(Task to carry out):
From the listing below, retype exactly the line holding "due date: 2019-06-26 -> 2019-05-27", the line holding "total: 24702.56 -> 19008.29", and the lines between them; skip everything else.
::: Provided information :::
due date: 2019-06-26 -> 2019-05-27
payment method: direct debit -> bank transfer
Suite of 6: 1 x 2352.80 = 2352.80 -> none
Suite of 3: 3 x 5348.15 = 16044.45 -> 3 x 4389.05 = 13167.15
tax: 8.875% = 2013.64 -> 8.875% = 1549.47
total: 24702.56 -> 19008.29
:::
::: Provided information :::
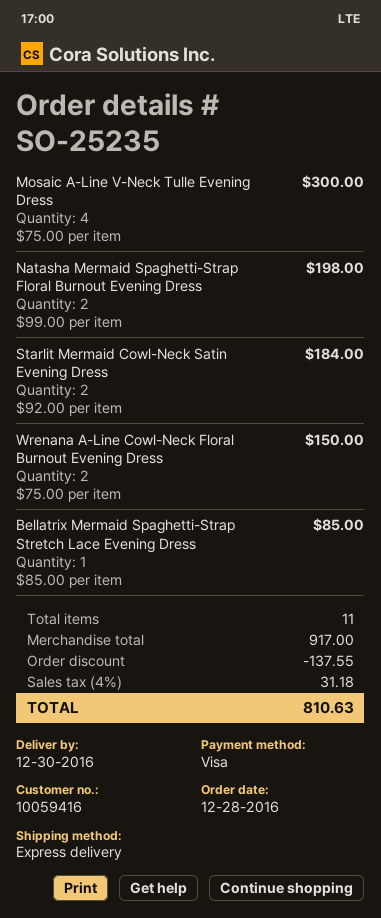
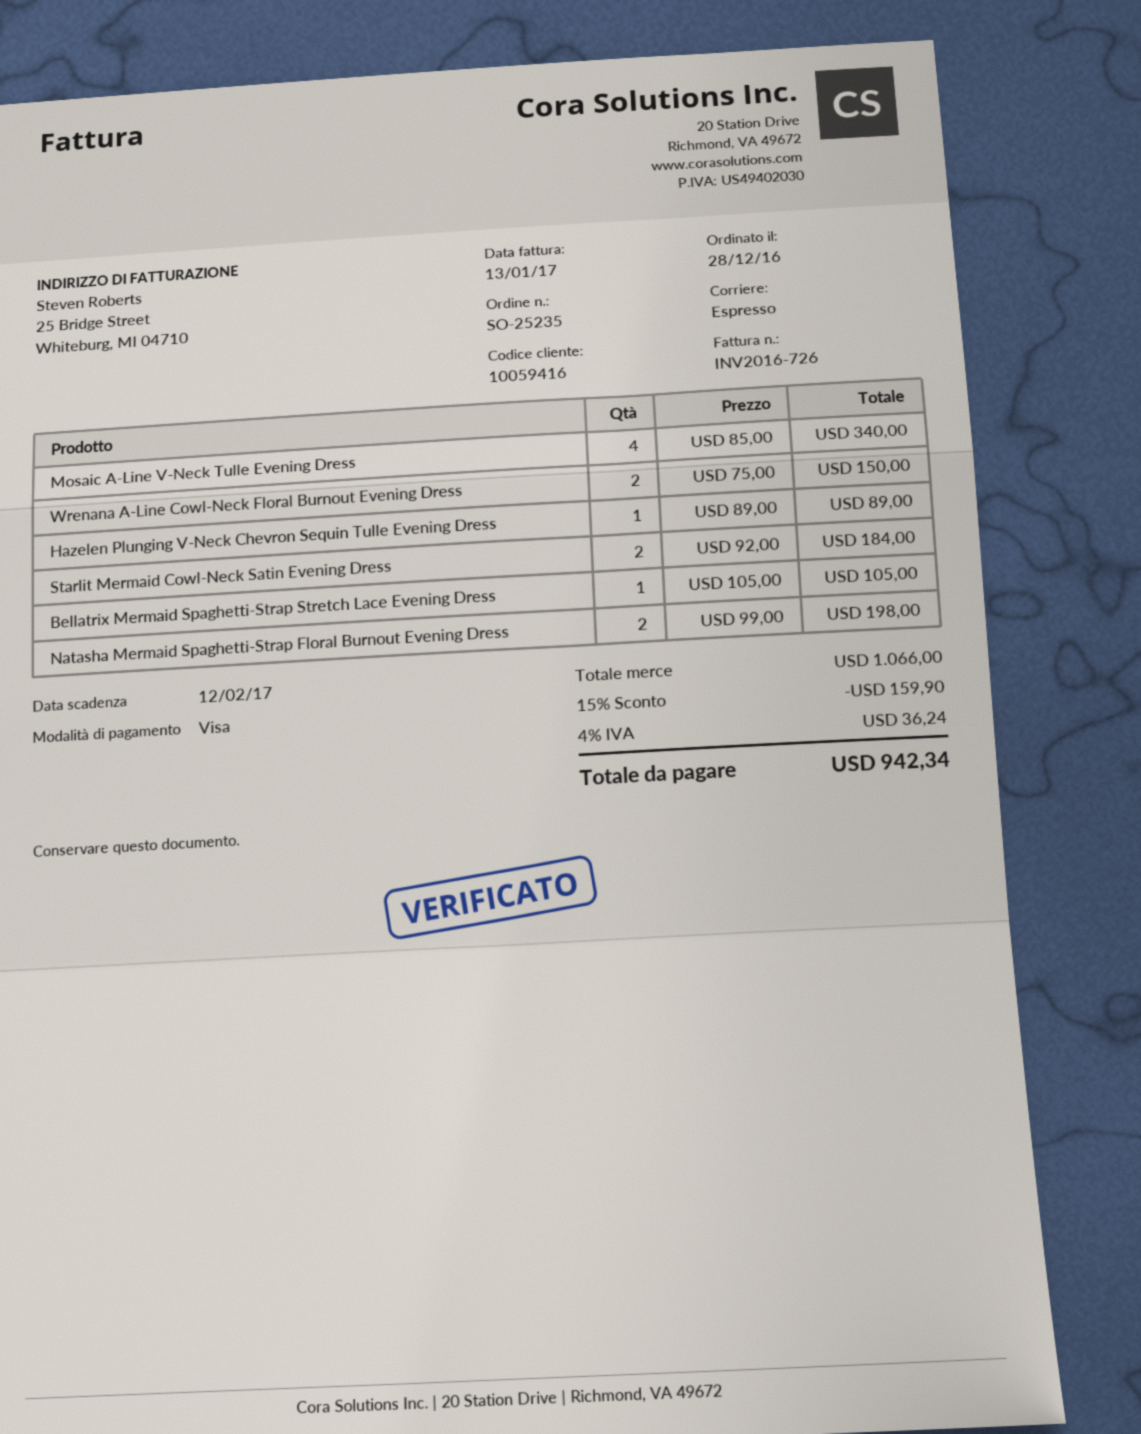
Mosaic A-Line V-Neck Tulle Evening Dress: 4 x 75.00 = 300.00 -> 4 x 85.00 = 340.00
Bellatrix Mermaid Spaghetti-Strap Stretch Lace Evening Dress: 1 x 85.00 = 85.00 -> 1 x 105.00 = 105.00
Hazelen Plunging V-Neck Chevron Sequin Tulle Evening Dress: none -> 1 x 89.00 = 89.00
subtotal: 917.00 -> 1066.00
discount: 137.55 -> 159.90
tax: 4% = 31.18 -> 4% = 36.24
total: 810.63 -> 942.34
:::
(Exercise answer):
due date: 2019-06-26 -> 2019-05-27
payment method: direct debit -> bank transfer
Suite of 6: 1 x 2352.80 = 2352.80 -> none
Suite of 3: 3 x 5348.15 = 16044.45 -> 3 x 4389.05 = 13167.15
tax: 8.875% = 2013.64 -> 8.875% = 1549.47
total: 24702.56 -> 19008.29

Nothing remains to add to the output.